### EXERCISE INPUTS:
"""

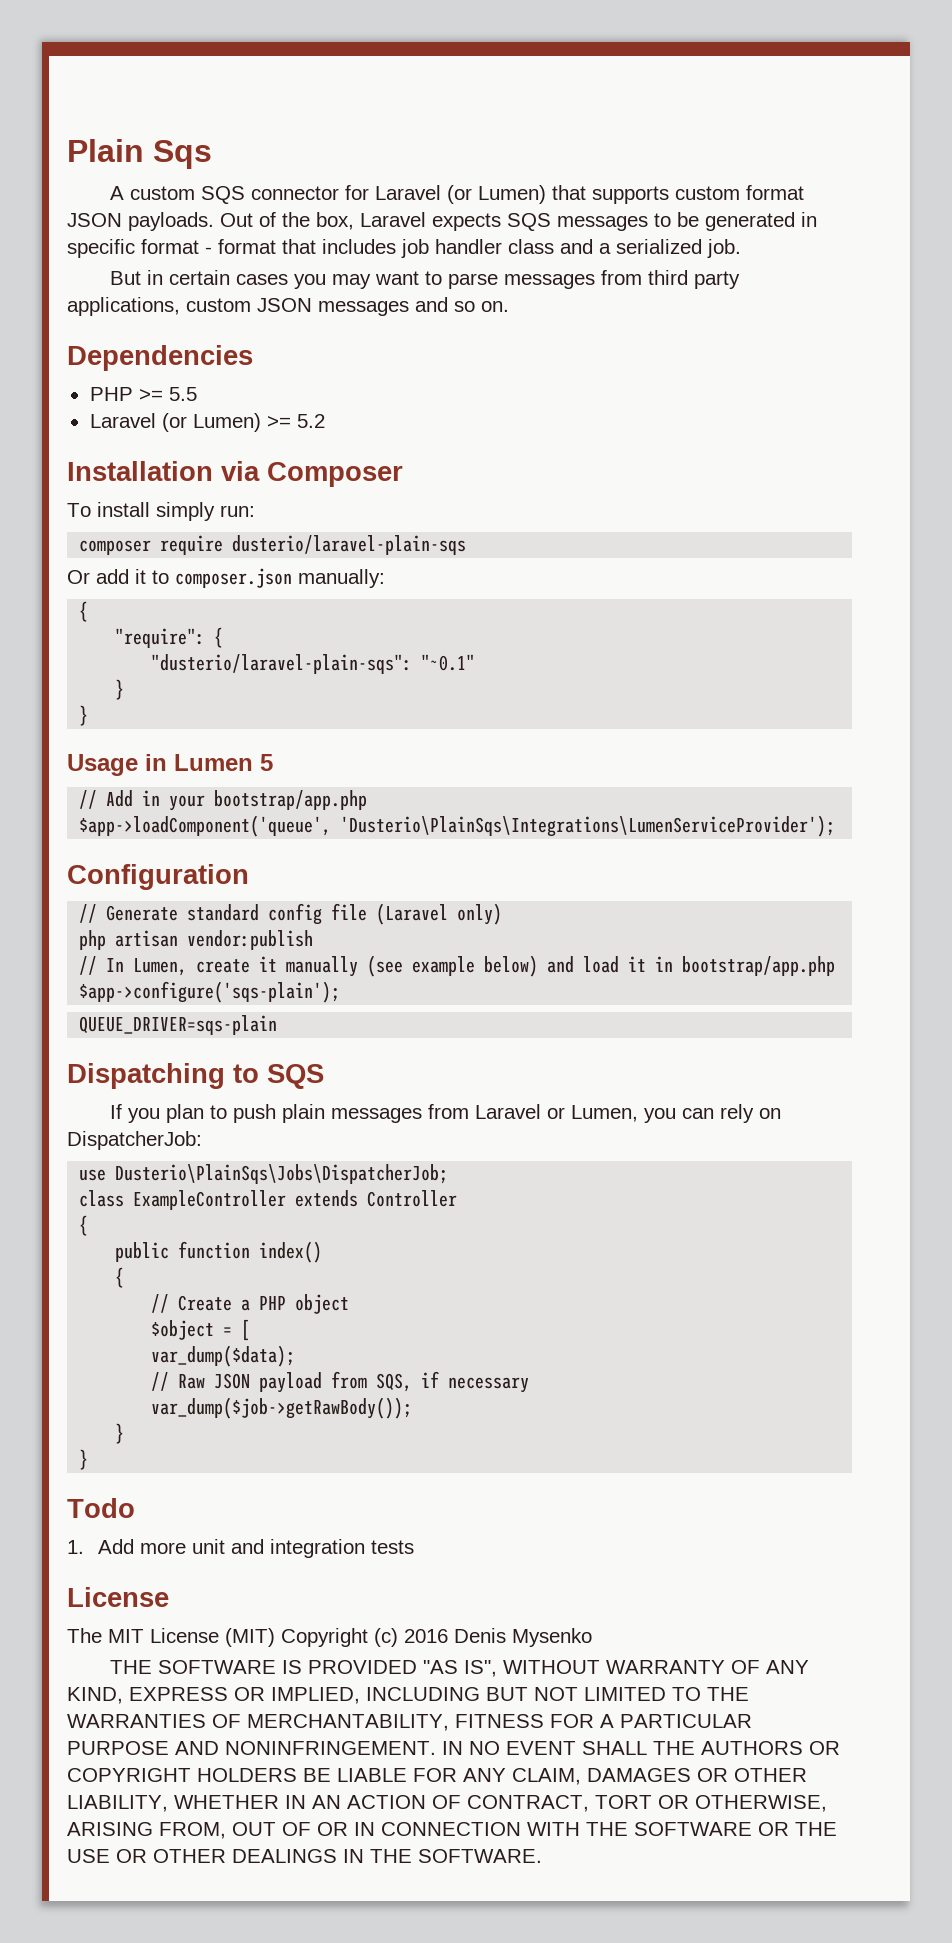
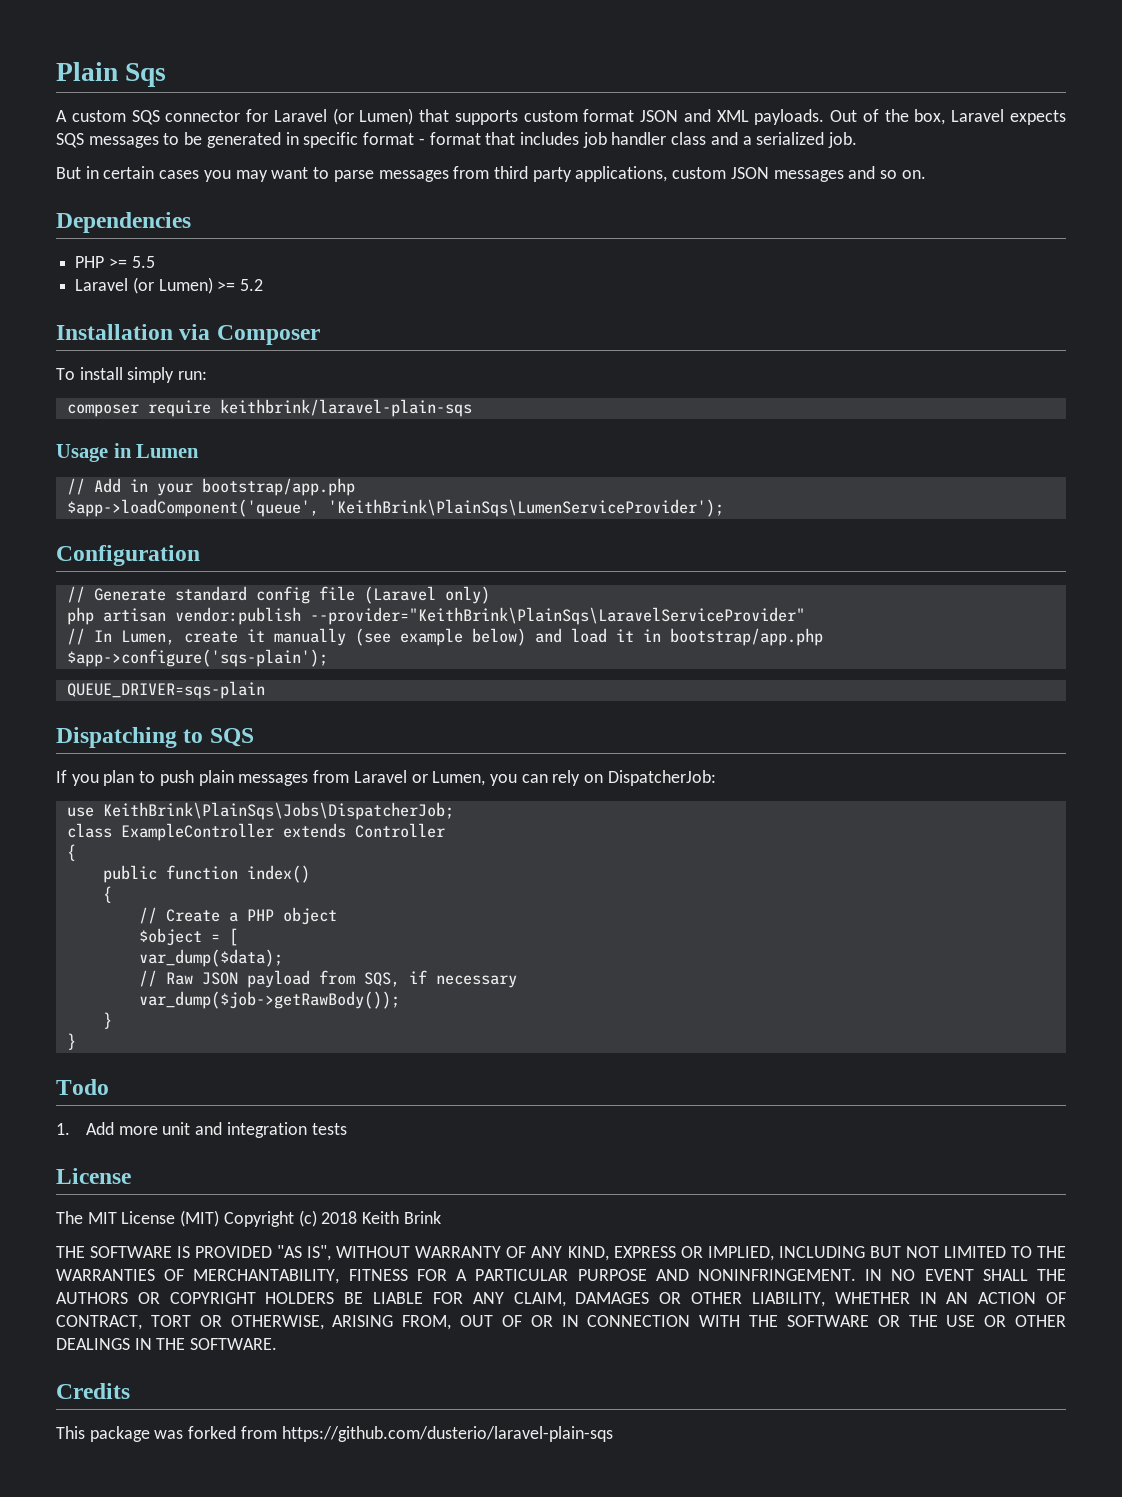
(122, 220) none -> [683,109,749,122] and XML
[232,535,467,555] [67,568,385,588] [79,601,89,622] [115,627,224,648] [151,654,476,674] [115,679,125,700] [79,705,89,726] dusterio/laravel-plain-sqs // Or add it to composer.json manually: // { // "require": { // "dusterio/laravel-plain-sqs": "~0.1" // } // } -> [219,399,472,417] keithbrink/laravel-plain-sqs
[260,754,273,771] 5 -> (200, 451) none
[340,815,836,837] 'Dusterio\PlainSqs\Integrations\LumenServiceProvider'); -> [327,499,724,517] 'KeithBrink\PlainSqs\LumenServiceProvider');
(314, 940) none -> [309,607,805,625] --provider="KeithBrink\PlainSqs\LaravelServiceProvider"
[115,1164,449,1184] Dusterio\PlainSqs\Jobs\DispatcherJob; -> [102,802,454,820] KeithBrink\PlainSqs\Jobs\DispatcherJob;
[404,1628,592,1647] 2016 Denis Mysenko -> [321,1211,441,1224] 2018 Keith Brink
(542, 1856) none -> [56,1383,130,1399] [56,1426,613,1442] // Credits // This package was forked from https://github.com/dusterio/laravel-plain-sqs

"""

### YOUR OBJECTIVE:
Extract, verbatim, the lines from the one containing "[115,1164,449,1184] Dusterio\PlainSqs\Jobs\DispatcherJob; ->" through the last line of the listing above.

### RESULT:
[115,1164,449,1184] Dusterio\PlainSqs\Jobs\DispatcherJob; -> [102,802,454,820] KeithBrink\PlainSqs\Jobs\DispatcherJob;
[404,1628,592,1647] 2016 Denis Mysenko -> [321,1211,441,1224] 2018 Keith Brink
(542, 1856) none -> [56,1383,130,1399] [56,1426,613,1442] // Credits // This package was forked from https://github.com/dusterio/laravel-plain-sqs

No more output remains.